Julie: I’m so glad. It was obvious there on the page. It’s funny you say that because I did think this does have — I would recommend it to someone that liked Big Little Lies. That’s always my go-to when somebody says, recommend me a book. I’m like, tell me one you liked. I would completely put this in that wheelhouse.

Jamie: The other piece, I would say, it also combines Big Little Lies with Desperate Housewives. I don’t know if you that show.

Julie: It does have Desperate Housewives vibes. Oh, man, I binge-watched that season when my first son was an infant. I have very fond memories of Desperate Housewives.

Jamie: It’s just that tone, that light-hearted tone. I’ll give you a little background on how this book came to be.

Julie: Please do. Yes, that’s great.

Jamie: My editor Jen and I, we usually brainstorm ideas. We’ll get on the phone. We’ll just talk about different ideas, different settings, different kicking-off points for a book. Sometimes it’s a title. Sometimes she’ll suggest a title. In this case, Jen was talking about her neighborhood block parties where she grew up, the barbeques and the lawn games and all that. It reminded me of my childhood. I grew up in that time when we got off the bus, went right home, got on our bikes, got together with our friends, rode around, played football in the backyard or other hide-and-seek games. We would gather on the street as a little neighborhood. They were all my best friends on the street. We were just a collective. As a kid, it was idyllic. It was fun. It was just what I knew. Then I become an adult, and I realize, oh. I see my neighborhood differently now because I know what’s happened to all those people. There was divorce. There was alcoholism. There was infidelity. There was all these dramas unfolding out of view behind the closed doors. When Jen mentioned the neighborhood block party and I thought about my own street, I thought this is a great place to set up a story where it’s both the idyllic and the nostalgia that we all can connect with as well as these darker forces at play. That was the kicking-off point, if you will, for why I wrote The Block Party. There was another piece to that that I was going to share with you. Then I got so caught up in my nostalgia and my memory. I forgot what it was.
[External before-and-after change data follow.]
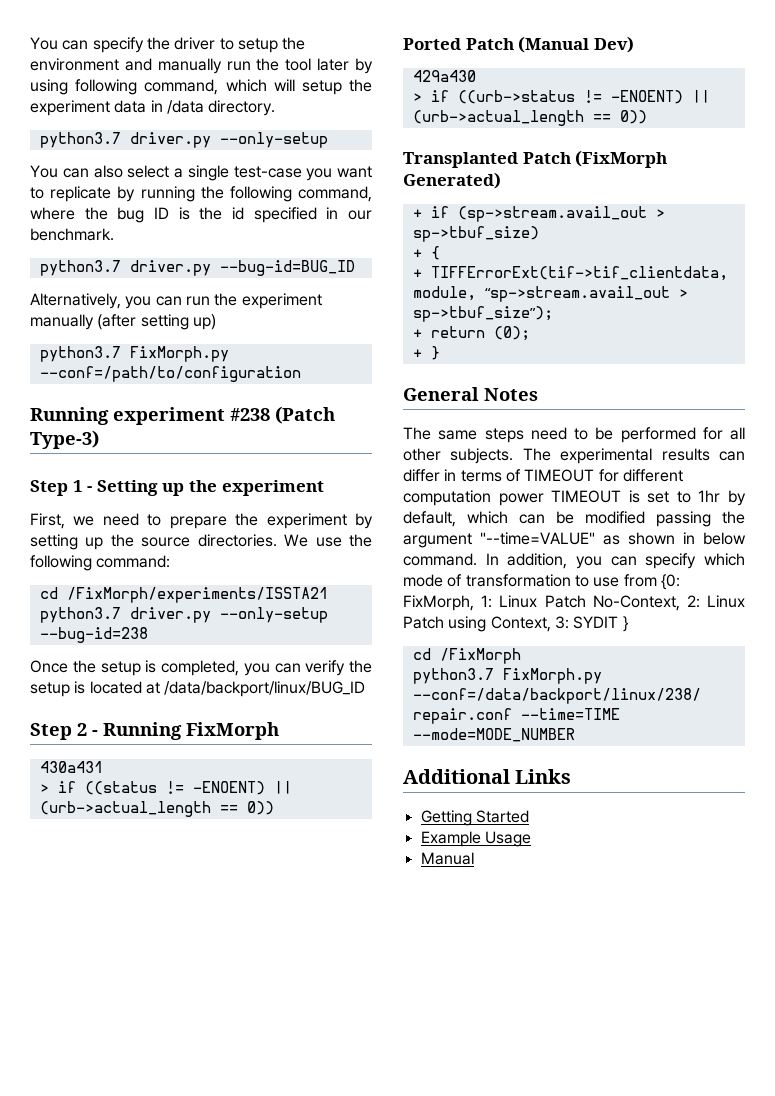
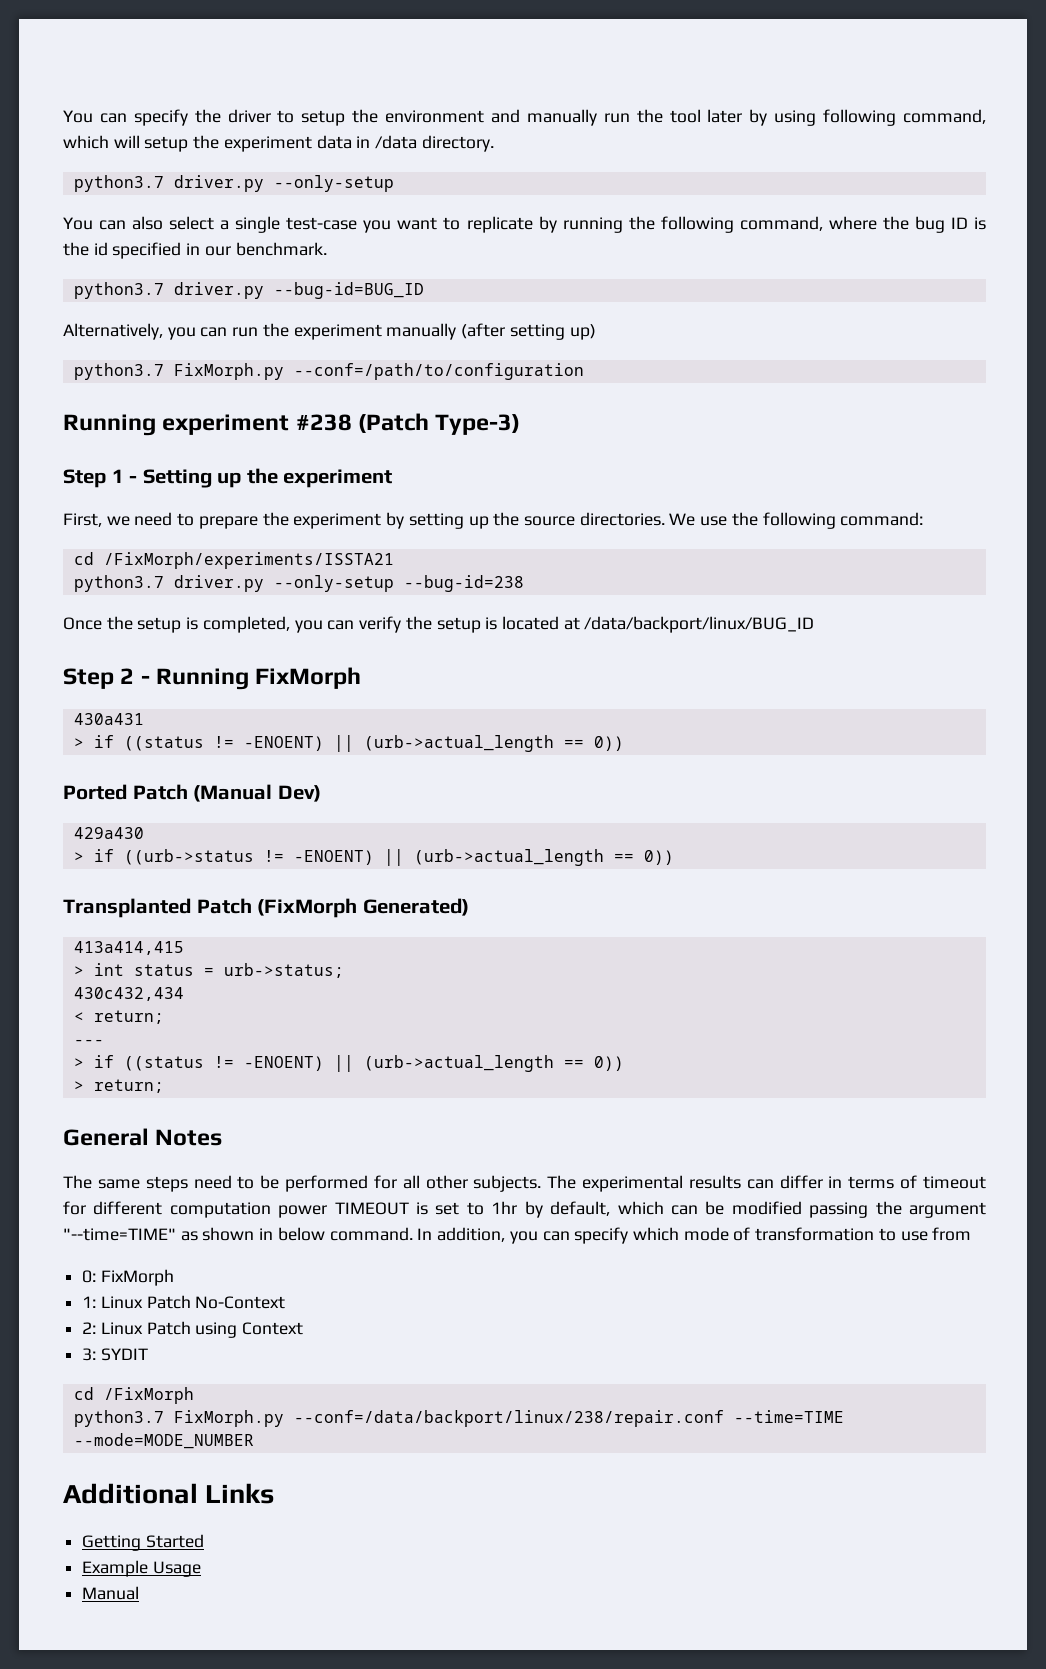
[412,206,665,222] [412,226,539,242] [412,246,440,260] [412,266,728,281] [412,286,688,302] [412,306,553,322] [412,326,530,341] [412,346,440,360] + if (sp->stream.avail_out > sp->tbuf_size) // + { // + TIFFErrorExt(tif->tif_clientdata, module, “sp->stream.avail_out > sp->tbuf_size”); // + return (0); // + } -> [73,941,184,955] [73,963,344,978] [73,987,184,1001] [73,1010,164,1024] [73,1039,104,1045] [73,1055,624,1072] [73,1079,164,1093] 413a414,415 // > int status = urb->status; // 430c432,434 // < return; // --- // > if ((status != -ENOENT) || (urb->actual_length == 0)) // > return;
[524,469,595,482] TIMEOUT -> [923,1176,987,1189] timeout
[480,532,595,545] "--time=VALUE" -> [63,1228,176,1241] "--time=TIME"
[660,574,680,590] [403,595,474,611] {0: FixMorph, -> [82,1269,174,1286] // 0: FixMorph //
[592,595,680,611] No-Context, -> [195,1296,286,1309] No-Context //
[490,616,551,632] Context, -> [242,1322,304,1335] Context //
[622,616,628,632] } -> (148, 1354) none

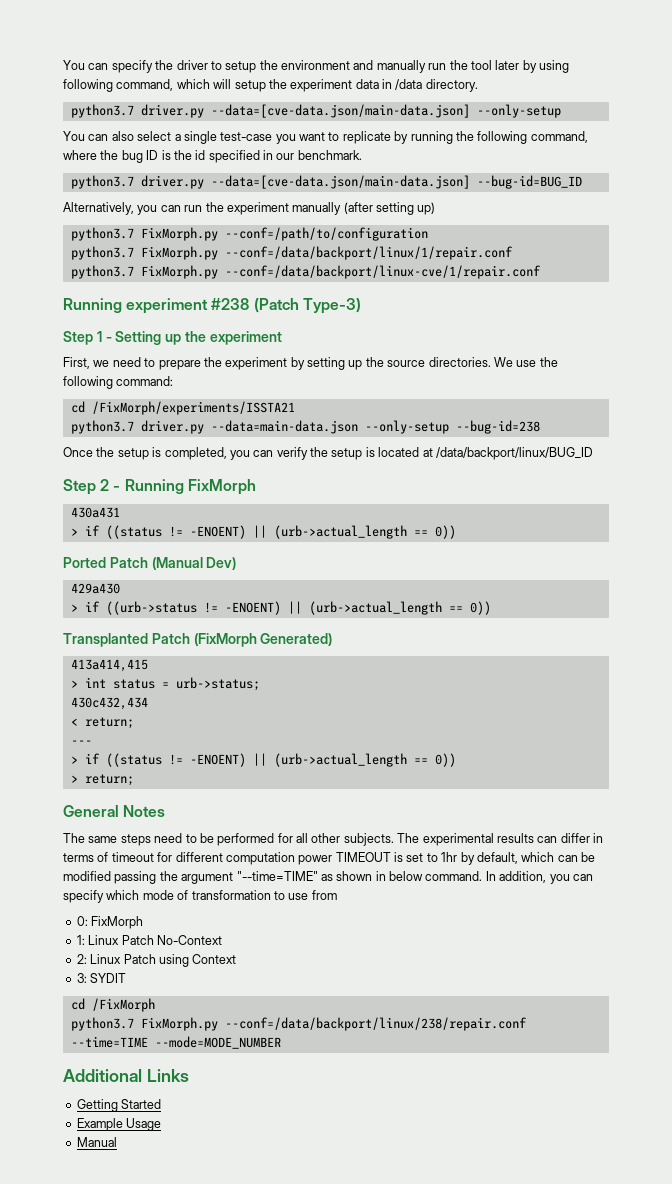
(264, 183) none -> [210,104,470,118] --data=[cve-data.json/main-data.json]
(264, 290) none -> [210,175,470,189] --data=[cve-data.json/main-data.json]
(584, 371) none -> [70,246,513,260] [70,265,541,279] // python3.7 FixMorph.py --conf=/data/backport/linux/1/repair.conf // python3.7 FixMorph.py --conf=/data/backport/linux-cve/1/repair.conf
(264, 583) none -> [210,420,358,434] --data=main-data.json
Julie: I love it. We’ll loop back around. It’ll be fine. You’ll remember it later. I love hearing that, though, about how people come up with ideas. Especially for a novel, that has always intimidated me. How do you think of what you’re going to write about? Just taking something like that, especially something where there’s a disparity between what you see and what’s actually happening, that delta right there, there’s always so much in there that you can write about and explore.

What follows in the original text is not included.